E non è solo questione di affetto, quello che mi porta a essere indulgente verso questo regista, ma sincera ammirazione.
Però, un conto è ammirare qualcuno, un conto è essere ciechi.
E allora è il turno di The Ward, il Reparto, che segna il ritorno di John alla regia di un lungometraggio dopo ben 9 anni di pausa. L’ultimo è il sopracitato ambientato sul Pianeta Rosso.

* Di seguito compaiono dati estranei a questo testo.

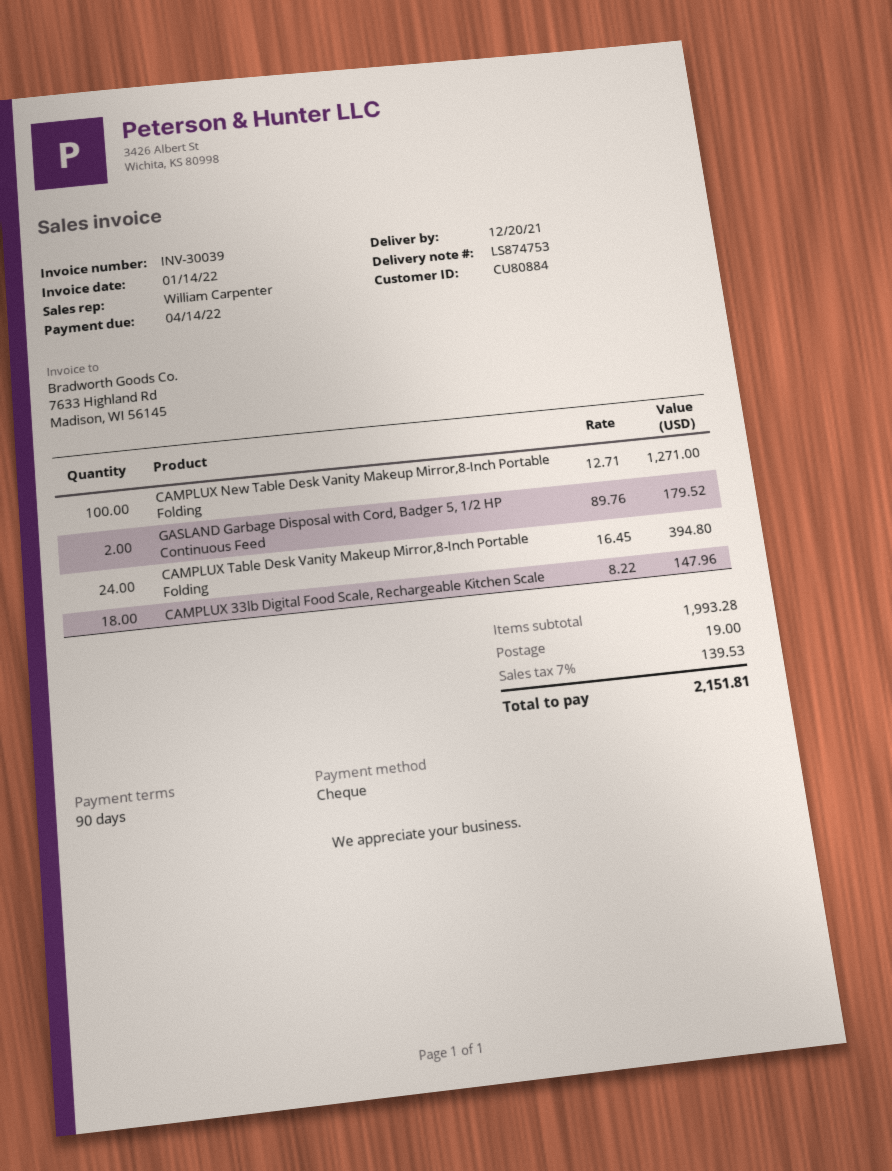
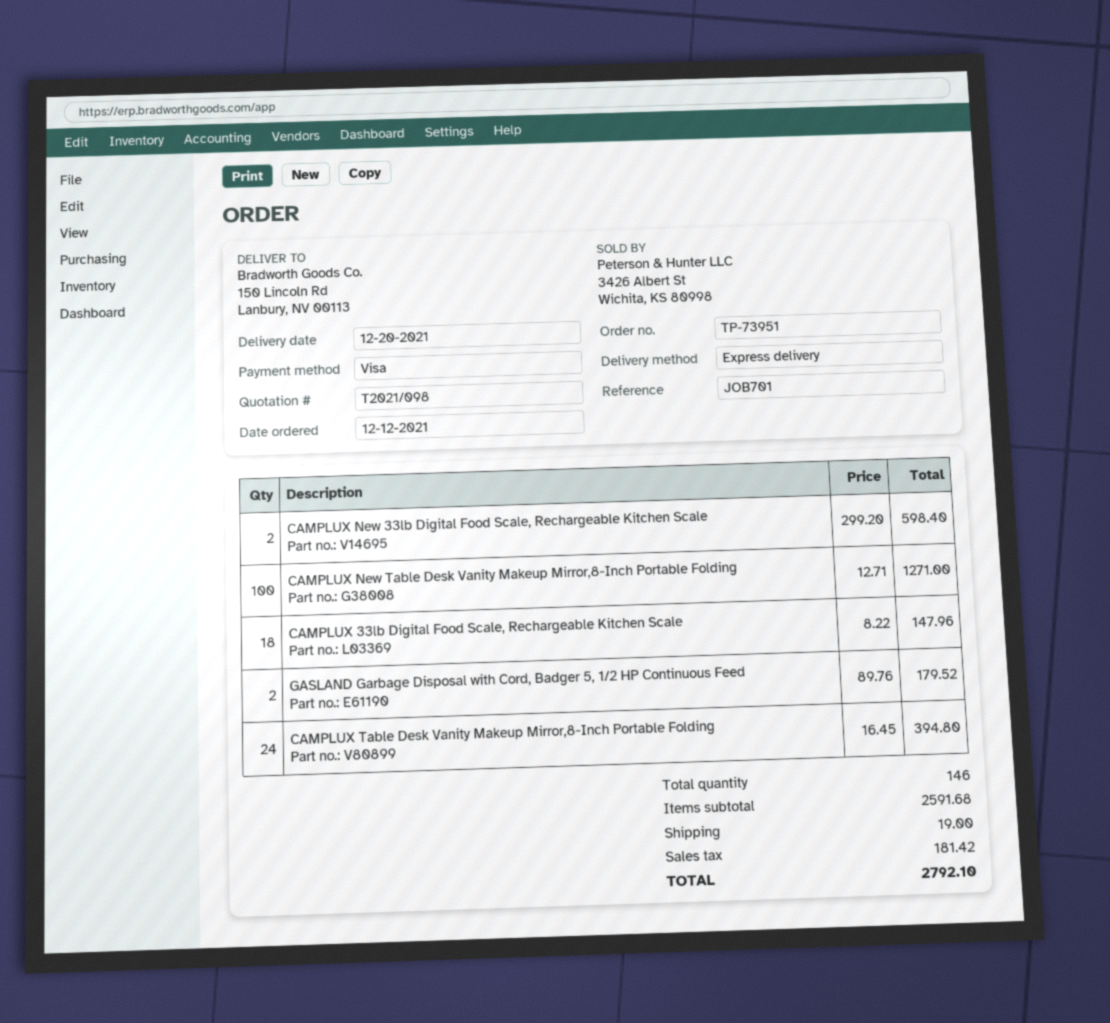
payment method: cheque -> Visa
CAMPLUX New 33lb Digital Food Scale, Rechargeable Kitchen Scale: none -> 2 x 299.20 = 598.40
subtotal: 1993.28 -> 2591.68
tax: 139.53 -> 181.42
total: 2151.81 -> 2792.10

Ecco, non per rovinarvi la sorpresa, ma per la prima volta nella breve storia di questo blog, mi concederò il lusso di una doppia recensione: la prima riassuntiva, per coloro che non vogliono spoiler, la seconda per quelli assetati così tanto di conoscere il mio punto di vista, che proprio non possono farne a meno.
E dunque, versione a) e versione b).
Vado subito con la prima:
a) ma che ca**o è stammerda??? (™ by Poggy)
Spiacente dirvelo così, a bruciapelo, ma è inutile girarci intorno.
Ora, per la versione b), continuate a leggere…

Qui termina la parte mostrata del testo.